En se basant sur ces machinations récompensées par le report des sanctions, on pourrait estimer que les mollahs ont bien mené leur barque pour éviter l’apaisement et ainsi éviter l’ouverture qui mettrait en danger leurs privilèges, mais ce serait une erreur, car pendant ce temps, le pays a été lourdement sanctionné. Cela a provoqué des remous intérieurs. Pour ne pas se voir lâché par le Bazar qui est un puissant allié de l’intérieur –capable de financer des révolutions-, le régime a dû puiser dans ses réserves pour lui assurer un taux de conversion du dollar très bas. Cela a nécessité des économies qu’il a dû faire en supprimant les allocations et les subventions sur les produits de grande consommation. Au bout du compte, toujours en manque de devises, pour préserver le taux du dollar qui est un indice de la stabilité du régime, Téhéran a dû puiser dans les réserves des banques privées où était déposé l’argent des Bazaris. Le dernier acte de cette politique de refus de compromis pour sauver des privilèges de quelques-uns a été la baisse des pensions des retraités (commencée cet été) et l’annonce cette semaine d’un manque de fonds pour assurer le paiement des pensions des 2,600,000 retraités iraniens d’ici 2 mois, alors que presque tous les Iraniens vivent sur les retraites de leurs aînés.
Le régime a résisté, mais les Iraniens savent qu’ils ont tous payé la facture à sa place. Tous sont à bout et tous espèrent la fin des sanctions ou la fin de ce régime. Bizarrement, ils ne peuvent rien pour faire cesser les sanctions, mais en revanche, ils pourraient en comptant sur leur nombre changer de régime. C’est un nouveau facteur qui entre en jeu. Désormais, Téhéran doit manœuvrer d’une part face aux Américains et d’autre part face à la grogne de 70 millions d’Iraniens.
L’ennui est que sa politique vis-à-vis de Washington est d’amplifier la crise alors qu’il se doit de jouer l’apaisement avec l’Occident pour calmer la grogne de la rue iranienne et des Bazaris.
Cette semaine après plusieurs jours d’efforts infructueux pour amplifier la crise, Téhéran a pris la première décision intégrant le facteur social en évoquant sa volonté d’accepter l’échange.

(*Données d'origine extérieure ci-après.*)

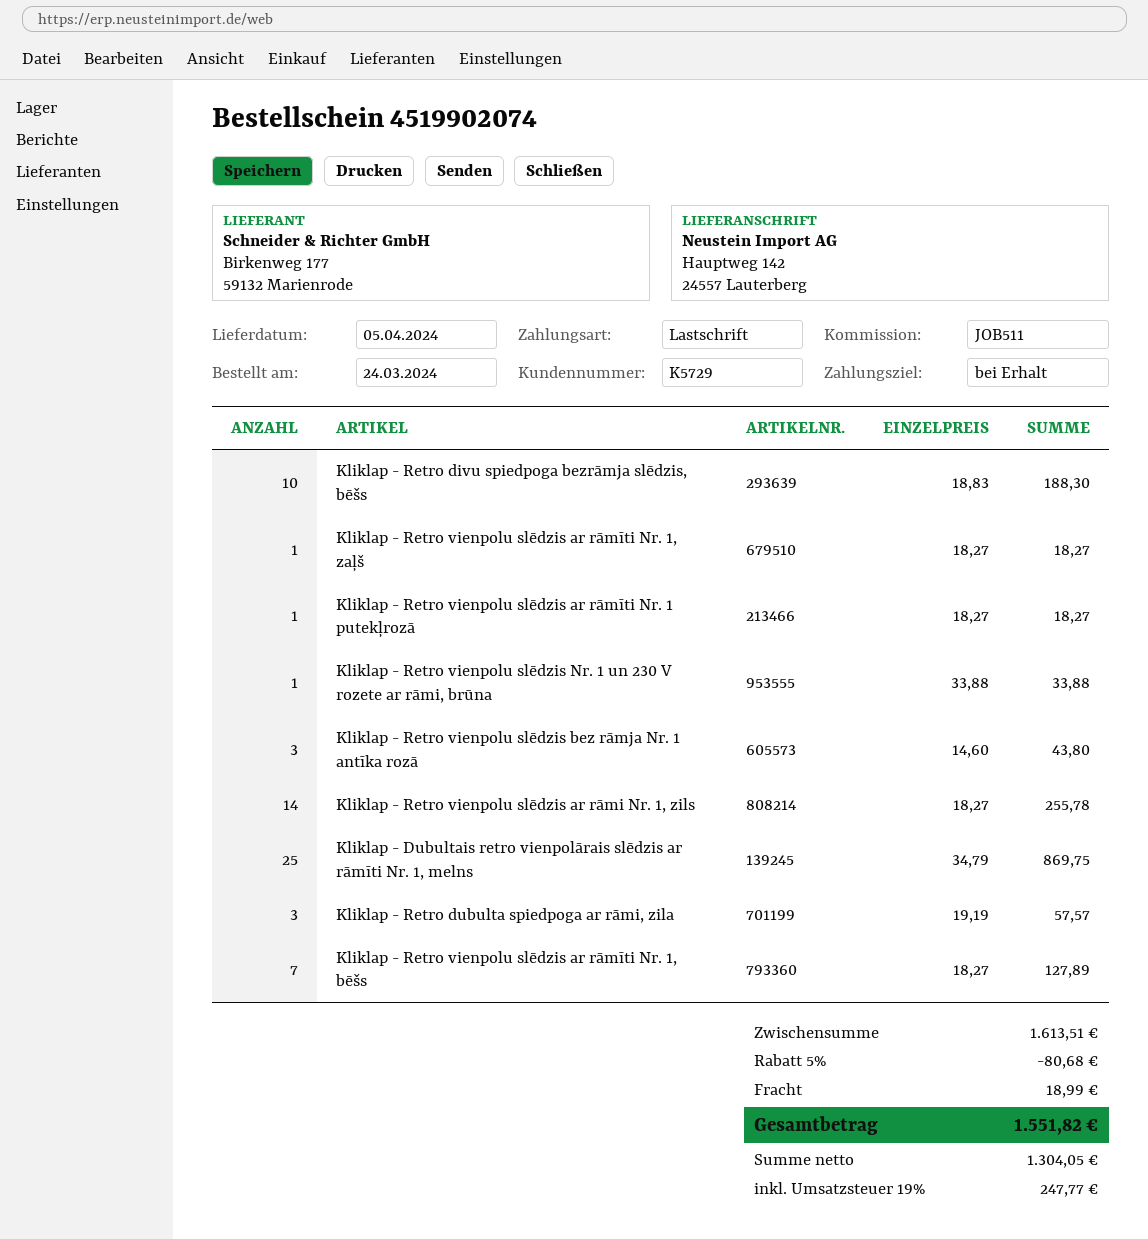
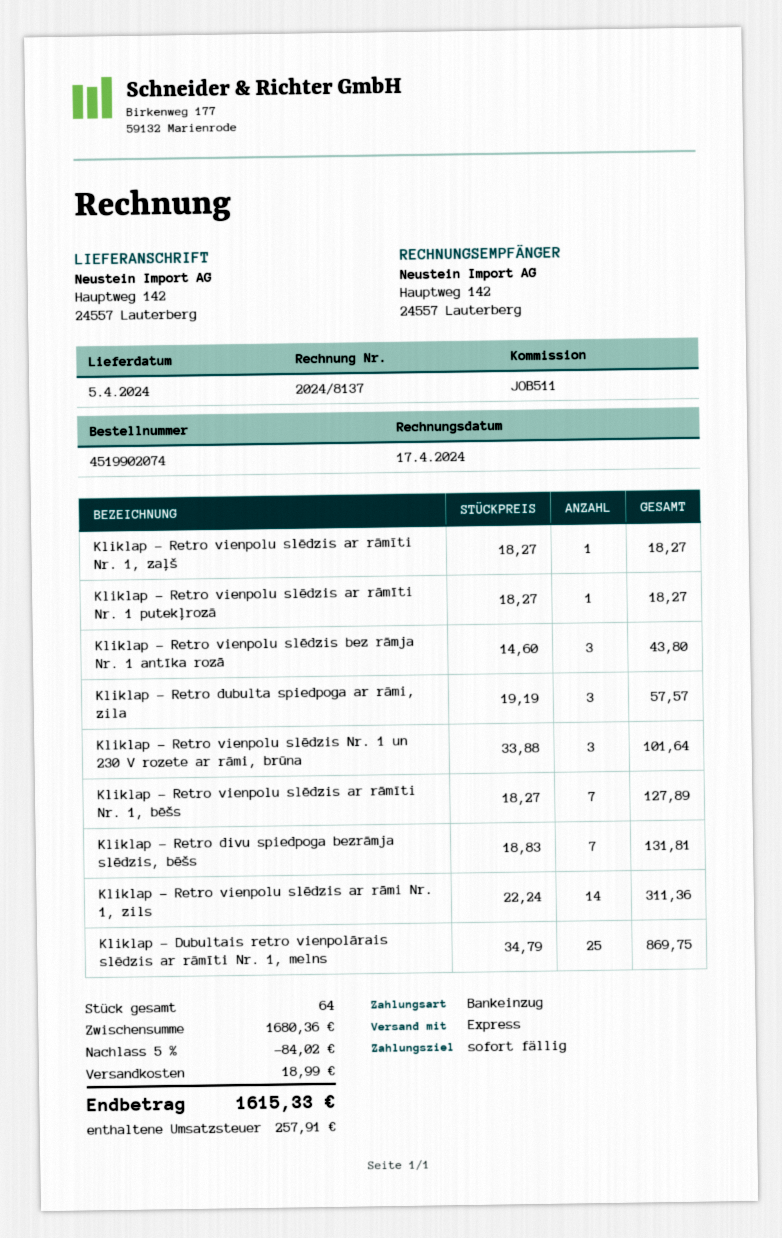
Kliklap - Retro divu spiedpoga bezrāmja slēdzis, bēšs: 10 x 18.83 = 188.30 -> 7 x 18.83 = 131.81
Kliklap - Retro vienpolu slēdzis Nr. 1 un 230 V rozete ar rāmi, brūna: 1 x 33.88 = 33.88 -> 3 x 33.88 = 101.64
Kliklap - Retro vienpolu slēdzis ar rāmi Nr. 1, zils: 14 x 18.27 = 255.78 -> 14 x 22.24 = 311.36
subtotal: 1613.51 -> 1680.36
discount: 5% = 80.68 -> 5% = 84.02
tax: 247.77 -> 257.91
total: 1551.82 -> 1615.33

Mais étant donné qu’il s’agissait d’une reculade tactique, il a néanmoins pris le soin d’y mettre des conditions inacceptables pour les Etats-Unis à mi-chemin entre bravade, provocation ou envie de jeter la faute de l’échec sur l’adversaire. Washington a refusé l’offre (déjà proposée en octobre dernier), en rejetant la faute sur le régime. Signe de la nécessité d’un apaisement pour calmer la rue, pour la première fois, Téhéran ne s’est pas lancé dans des discours enflammés. Epoustouflant.
On a enfin trouvé la force qui fait taire les mollahs : tout un peuple avec un seul objectif. Si l’on veut venir à bout des mollahs, il faut l’exploiter et cela suppose que l’on oublie les simulateurs comme les Verts.